We're also lamenting the lack of playlist folders given that this reviewer recently spent a good two hours arranging hers into a sensible order. You also can't use your computer's play/pause/skip buttons to control playback and you have no way of choosing a streaming quality or choosing crossfade or gapless playback as you do in the apps.
As for the quality - it's not the best. Through headphones it's fine but if you were to crank it up and spin a playlist at a party we wouldn't be surprised if guests left in disgust.

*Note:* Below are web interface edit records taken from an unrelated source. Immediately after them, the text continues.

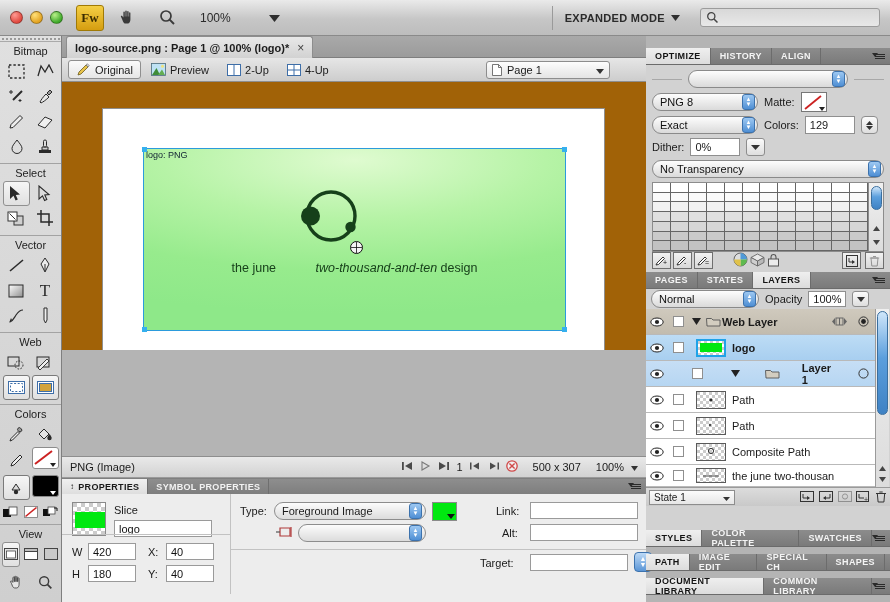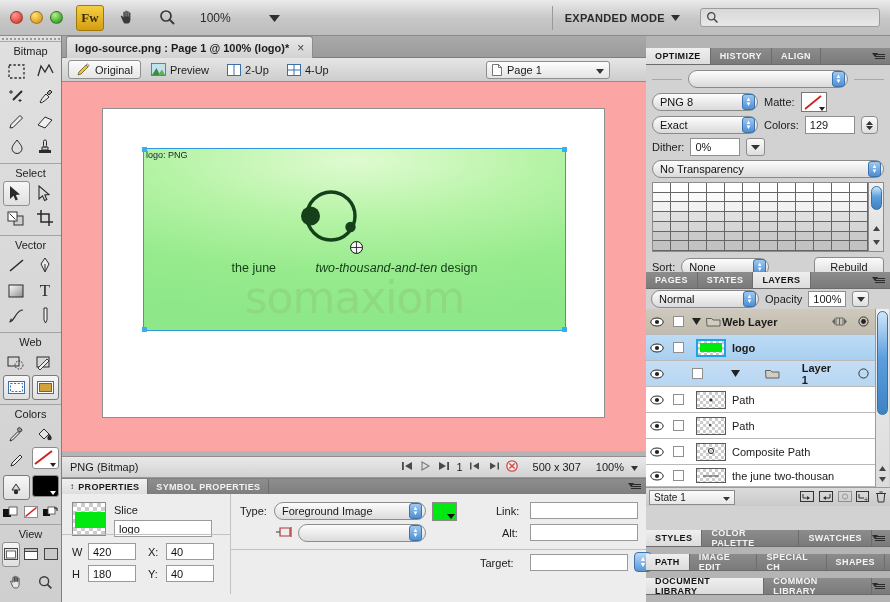"logo: PNG" .canvaswrap { background: #fca5a5 -> #a16207; height: 369px -> 268px }
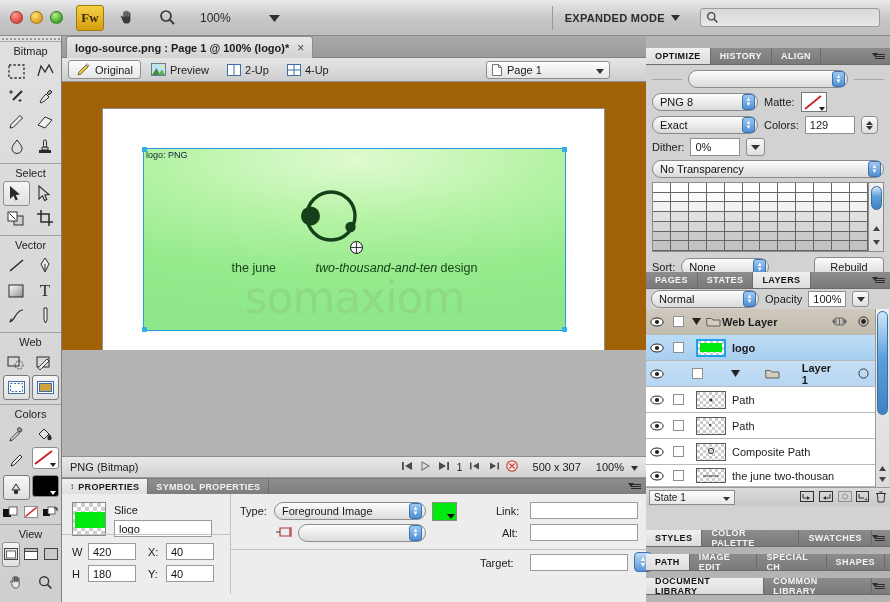"Sort:" div.orow { html: <div> <span>Sort:</span> <div> <span>None</span> <span>▲<br>▼</span> </div> <div> <span>Rebuild</span> </div> </div> -> none }
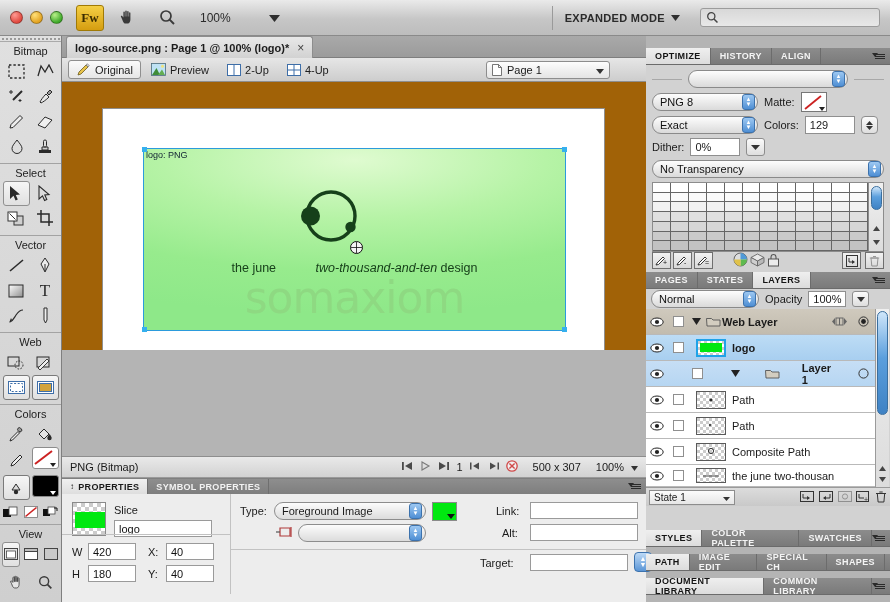"somaxiom" div.wordmark { html: <div>somaxiom</div> -> none }
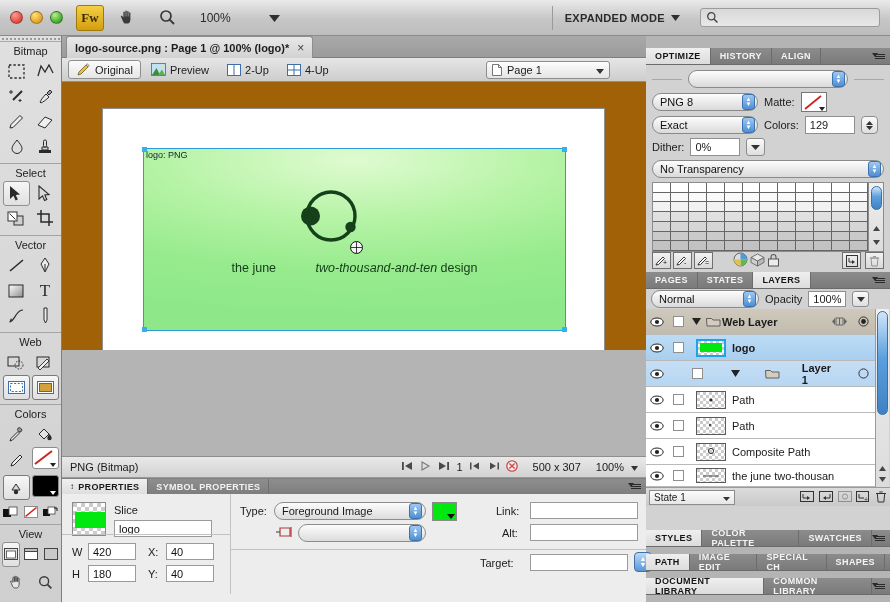"PNG (Bitmap)" div.objname { text: Bitmap -> Image }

We've asked Spotify what the bitrate actually is but we're anticipating something fairly low.
Also missing for now is the offline mode that you get in both the desktop and mobile apps so you'd better hope your Wi-Fi holds up for that fairly quiet shindig you plan to dominate with your best dance hits of the '90s playlist.
So rather than Spotify Web Player, we'd just call this Spotify Light - plenty of bits are missing which may yet come to the player and it's sure to prove a great option for Chromebook users (all eight of you) and anyone on a mobile device that doesn't have a native Spotify app and wants to bust out the tunes at a moment's notice - that's if they're not already paid-up Rdio members, whose web app comes with all the social shenanigans you could dream of.
For everyone else, there's always the desktop and mobile Spotify apps to fall back on.